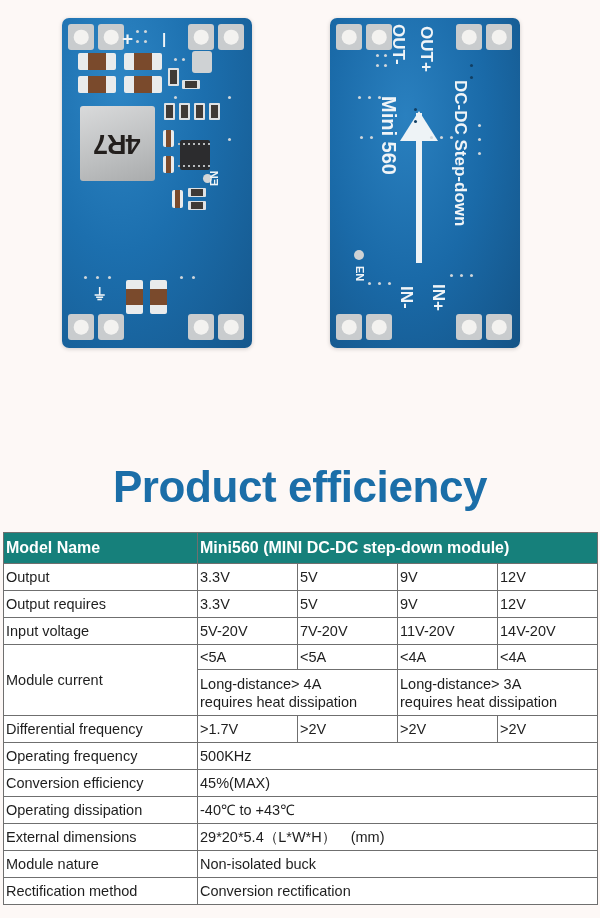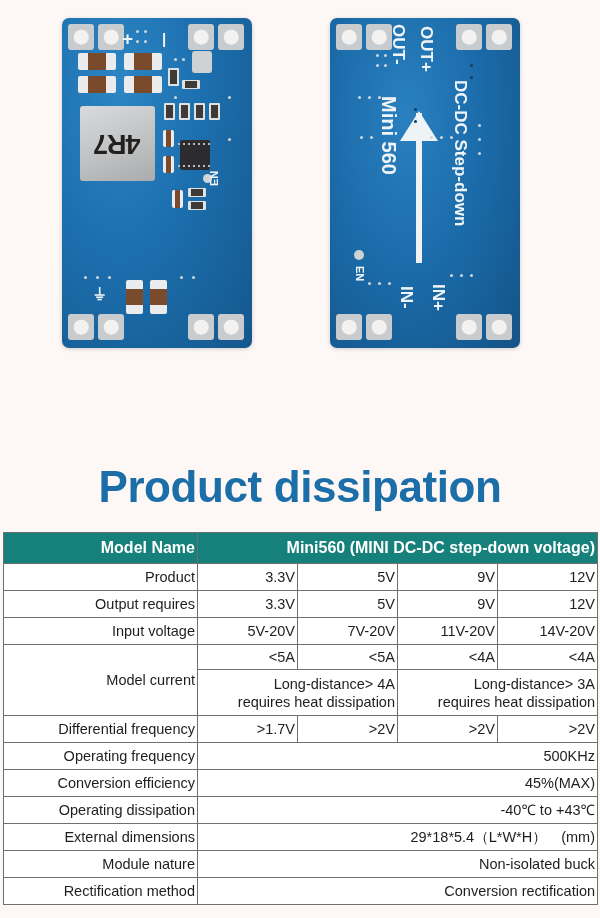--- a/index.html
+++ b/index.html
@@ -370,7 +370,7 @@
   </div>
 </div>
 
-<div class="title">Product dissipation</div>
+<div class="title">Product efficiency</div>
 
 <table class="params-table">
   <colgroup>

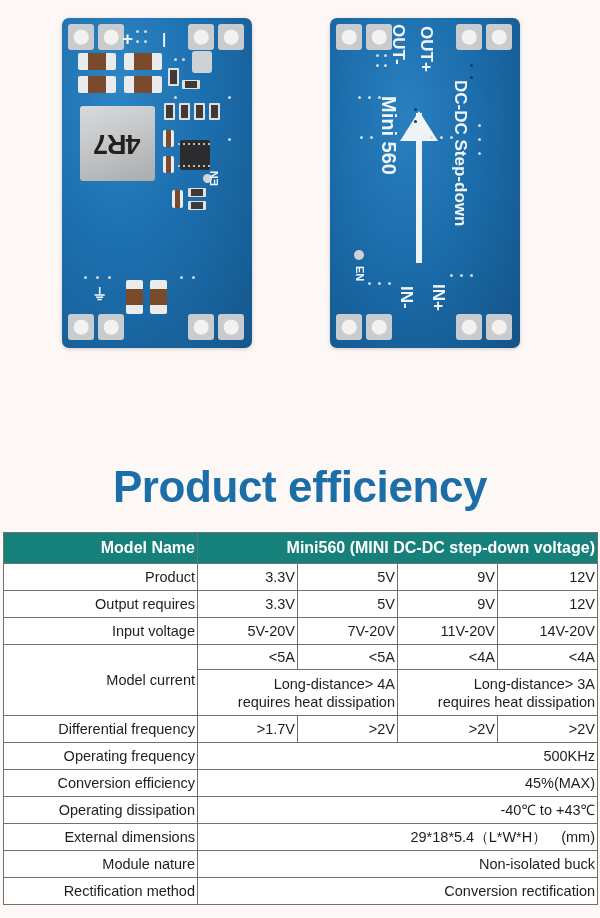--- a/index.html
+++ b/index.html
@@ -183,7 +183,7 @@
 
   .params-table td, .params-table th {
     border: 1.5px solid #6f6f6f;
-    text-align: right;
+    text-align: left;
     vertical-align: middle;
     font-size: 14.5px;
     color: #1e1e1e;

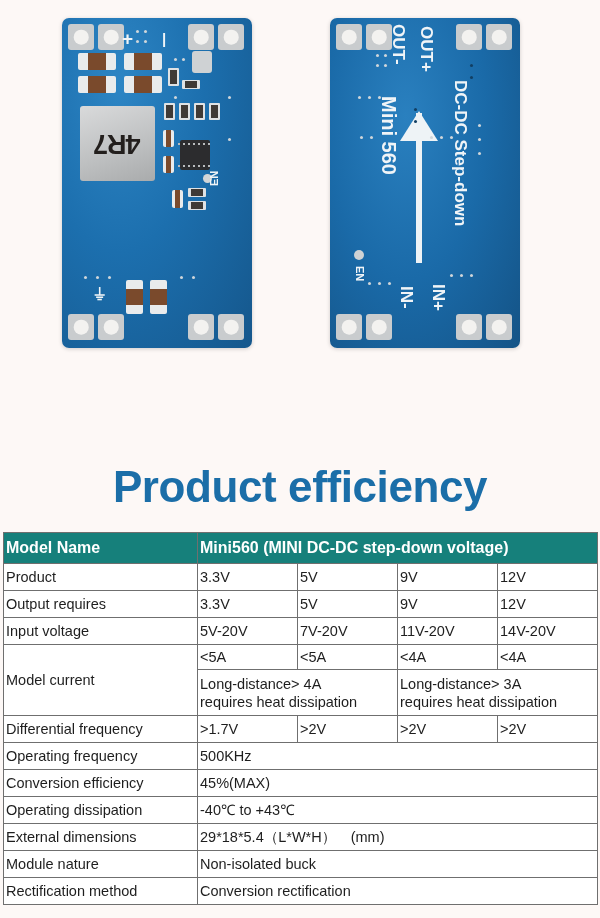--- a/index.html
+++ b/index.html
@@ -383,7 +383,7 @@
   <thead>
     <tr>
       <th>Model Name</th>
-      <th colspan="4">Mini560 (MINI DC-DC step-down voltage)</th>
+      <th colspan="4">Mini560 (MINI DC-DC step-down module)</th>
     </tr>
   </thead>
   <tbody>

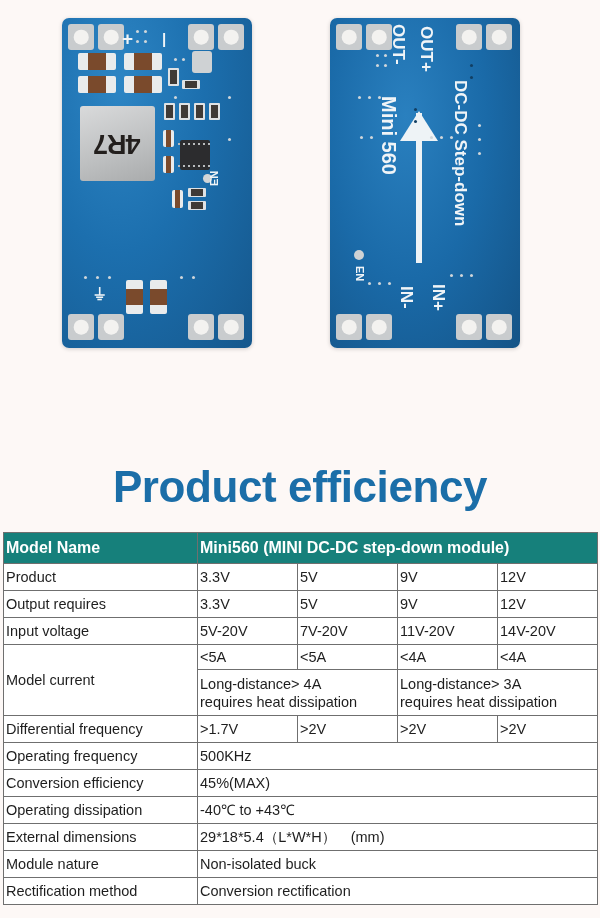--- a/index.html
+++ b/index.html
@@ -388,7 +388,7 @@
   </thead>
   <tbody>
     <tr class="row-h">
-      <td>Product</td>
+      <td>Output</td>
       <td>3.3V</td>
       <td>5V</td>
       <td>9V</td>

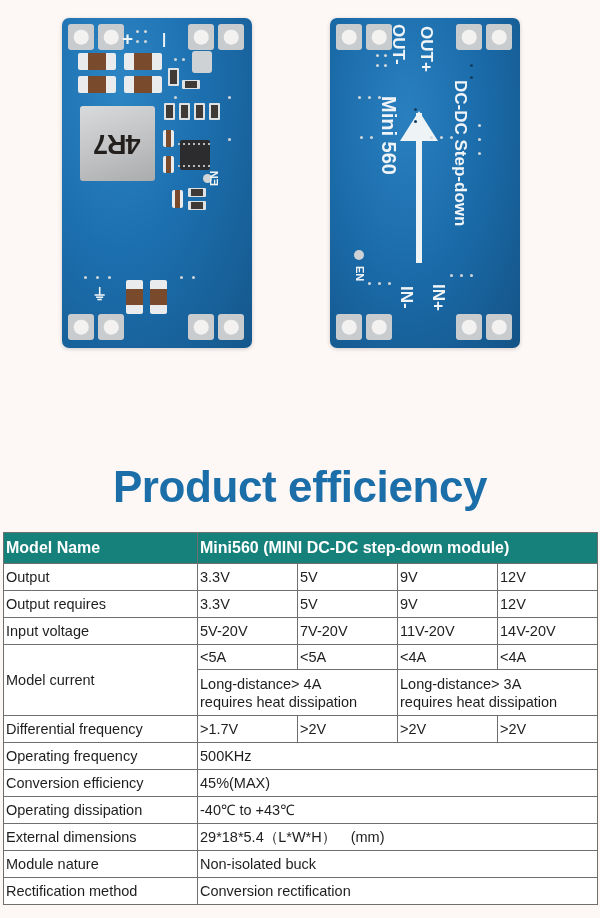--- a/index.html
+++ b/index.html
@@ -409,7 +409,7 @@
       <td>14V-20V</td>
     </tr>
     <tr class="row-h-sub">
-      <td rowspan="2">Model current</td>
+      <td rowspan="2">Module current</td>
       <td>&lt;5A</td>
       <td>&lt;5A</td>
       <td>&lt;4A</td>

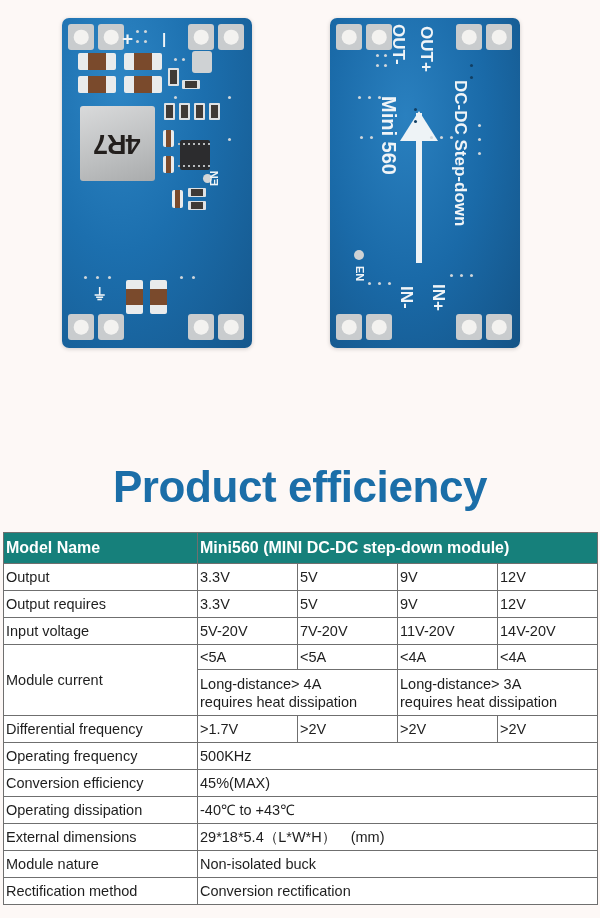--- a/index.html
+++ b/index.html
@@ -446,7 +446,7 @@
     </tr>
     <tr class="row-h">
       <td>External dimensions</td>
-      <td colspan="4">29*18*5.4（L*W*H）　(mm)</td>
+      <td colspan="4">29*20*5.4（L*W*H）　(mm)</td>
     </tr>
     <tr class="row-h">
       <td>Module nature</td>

EXERCISE
All of the entries above are to be duplicated exactly, with every image left out.

THE ANSWER
--- a/index.html
+++ b/index.html
@@ -370,7 +370,7 @@
   </div>
 </div>
 
-<div class="title">Product dissipation</div>
+<div class="title">Product efficiency</div>
 
 <table class="params-table">
   <colgroup>

--- a/index.html
+++ b/index.html
@@ -183,7 +183,7 @@
 
   .params-table td, .params-table th {
     border: 1.5px solid #6f6f6f;
-    text-align: right;
+    text-align: left;
     vertical-align: middle;
     font-size: 14.5px;
     color: #1e1e1e;

--- a/index.html
+++ b/index.html
@@ -383,7 +383,7 @@
   <thead>
     <tr>
       <th>Model Name</th>
-      <th colspan="4">Mini560 (MINI DC-DC step-down voltage)</th>
+      <th colspan="4">Mini560 (MINI DC-DC step-down module)</th>
     </tr>
   </thead>
   <tbody>

--- a/index.html
+++ b/index.html
@@ -388,7 +388,7 @@
   </thead>
   <tbody>
     <tr class="row-h">
-      <td>Product</td>
+      <td>Output</td>
       <td>3.3V</td>
       <td>5V</td>
       <td>9V</td>

--- a/index.html
+++ b/index.html
@@ -409,7 +409,7 @@
       <td>14V-20V</td>
     </tr>
     <tr class="row-h-sub">
-      <td rowspan="2">Model current</td>
+      <td rowspan="2">Module current</td>
       <td>&lt;5A</td>
       <td>&lt;5A</td>
       <td>&lt;4A</td>

--- a/index.html
+++ b/index.html
@@ -446,7 +446,7 @@
     </tr>
     <tr class="row-h">
       <td>External dimensions</td>
-      <td colspan="4">29*18*5.4（L*W*H）　(mm)</td>
+      <td colspan="4">29*20*5.4（L*W*H）　(mm)</td>
     </tr>
     <tr class="row-h">
       <td>Module nature</td>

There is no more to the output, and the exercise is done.